Dans son bain de vapeur, le riche salopard pleurait – Charles Bukowski
dans son bain de vapeur, le riche salopard pleurait. il possédait tous les enregistrements possibles de J.S. Bach, sans que ça l’ait rendu plus heureux. chez lui, il avait fait poser des vitraux, et accrocher au mur la photo d’une religieuse en train de pisser. mais son humeur ne s’en était pas trouvée modifiée. une fois, en plein désert du Nevada, un chauffeur de taxi avait été assassiné sur ses ordres, et lui, il l’avait regardé mourir. le plaisir qu’il y avait pris n’avait pas excédé trente petites minutes. il avait aussi crucifié des chiens, puis leur avait brûlé les yeux avec l’un de ses cigares à un dollar pièce. pas de quoi, en définitive, grimper aux rideaux. et combien de poulettes superbes aux jambes dorées s’était-il embourbées sans jamais s’éclater !
rien ne le tirait de sa morosité.
quand il prenait son bain, il exigeait qu’on brûle des fougères exotiques, et il ne se privait pas de jeter le contenu de son verre à la gueule de son majordome.
c’était un bâtard de rupin, de la bouillie sournoise. une vieille couille molle. qui glaviotait dans le cœur des roses.
sur cette table de massage, il n’arrêtait pas de sangloter pendant que je fumais l’un de ses cigares à un dollar.

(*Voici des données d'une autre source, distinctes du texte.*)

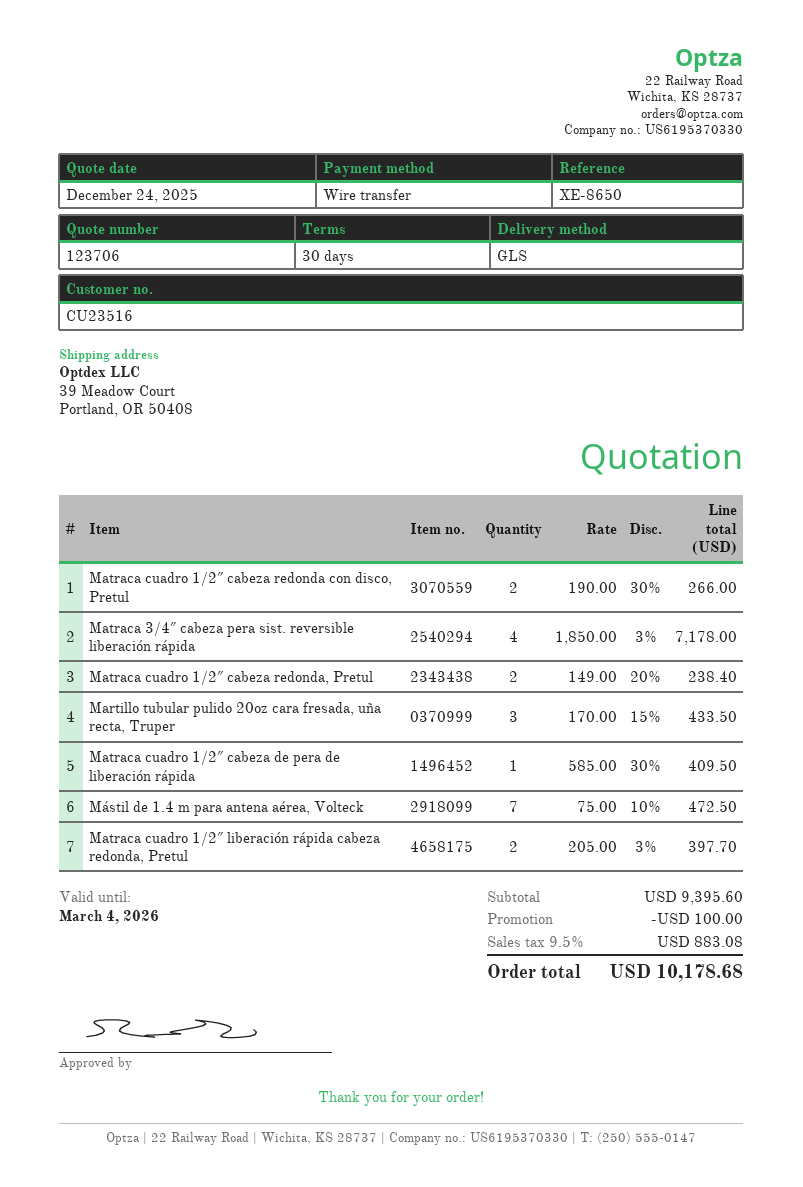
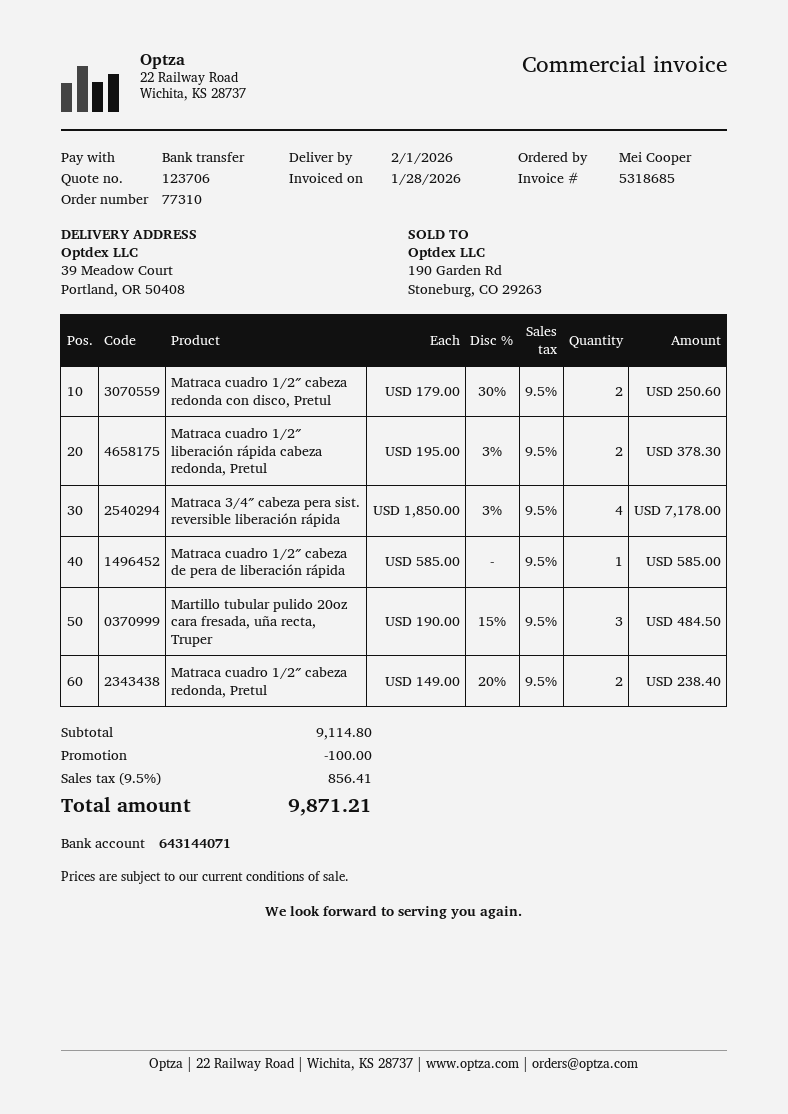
Matraca cuadro 1/2″ cabeza redonda con disco, Pretul: 2 x 190.00 - 30% = 266.00 -> 2 x 179.00 - 30% = 250.60
Martillo tubular pulido 20oz cara fresada, uña recta, Truper: 3 x 170.00 - 15% = 433.50 -> 3 x 190.00 - 15% = 484.50
Matraca cuadro 1/2″ cabeza de pera de liberación rápida: 1 x 585.00 - 30% = 409.50 -> 1 x 585.00 = 585.00
Mástil de 1.4 m para antena aérea, Volteck: 7 x 75.00 - 10% = 472.50 -> none
Matraca cuadro 1/2″ liberación rápida cabeza redonda, Pretul: 2 x 205.00 - 3% = 397.70 -> 2 x 195.00 - 3% = 378.30
subtotal: 9395.60 -> 9114.80
tax: 9.5% = 883.08 -> 9.5% = 856.41
total: 10178.68 -> 9871.21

— aide-moi, SEIGNEUR, aide-moi, s’est-il mis à hurler.
enfin, la bonne parole !
— patientez, c’est juste l’affaire d’une minute, lui ai-je dit.
j’ai été jusqu’au vestiaire, et j’y ai pris le ceinturon. il s’est alors accroupi en travers de la table, m’offrant toute sa viande blanchâtre, son cul couvert de poils répugnants, et je l’ai fouetté, avec la boucle du ceinturon, et pas qu’une fois.
ZAP !ZAP !
ZAP ! ZAP ! ZAP !
il est tombé comme un crabe qui chercherait l’océan. il s’est traîné par terre et je l’ai suivi, en le frappant encore avec la boucle.
ZAP !
ZAP !
ZAP !
quand il a laissé échapper ses dernières plaintes, je me suis penché vers lui et je l’ai brûlé avec le cigare.
il s’est alors remis sur le dos et a souri.
je suis allé dans la cuisine, où, tranquillement assis, son avocat buvait un café.
— terminé ? a-t-il demandé.
— vouais.
il m’a compté cinq billets de dix et les a jetés sur la table.
après m’être servi un café, je me suis moi aussi assis. le cigare me brûlait les doigts, je l’ai balancé dans l’évier.
— quel monde, putain, quel monde !
— n’est-ce pas ? a fait l’avocat. votre prédécesseur n’a tenu qu’un mois.
on a continué à siroter notre café. la cuisine valait le coup d’œil.
— revenez mercredi prochain.
— dites, pourquoi ne le faites-vous pas vous-même ?
— MOI ? s’est-il exclamé, je suis bien trop sensible !
on a éclaté de rire, et j’ai rajouté deux sucres dans ma tasse.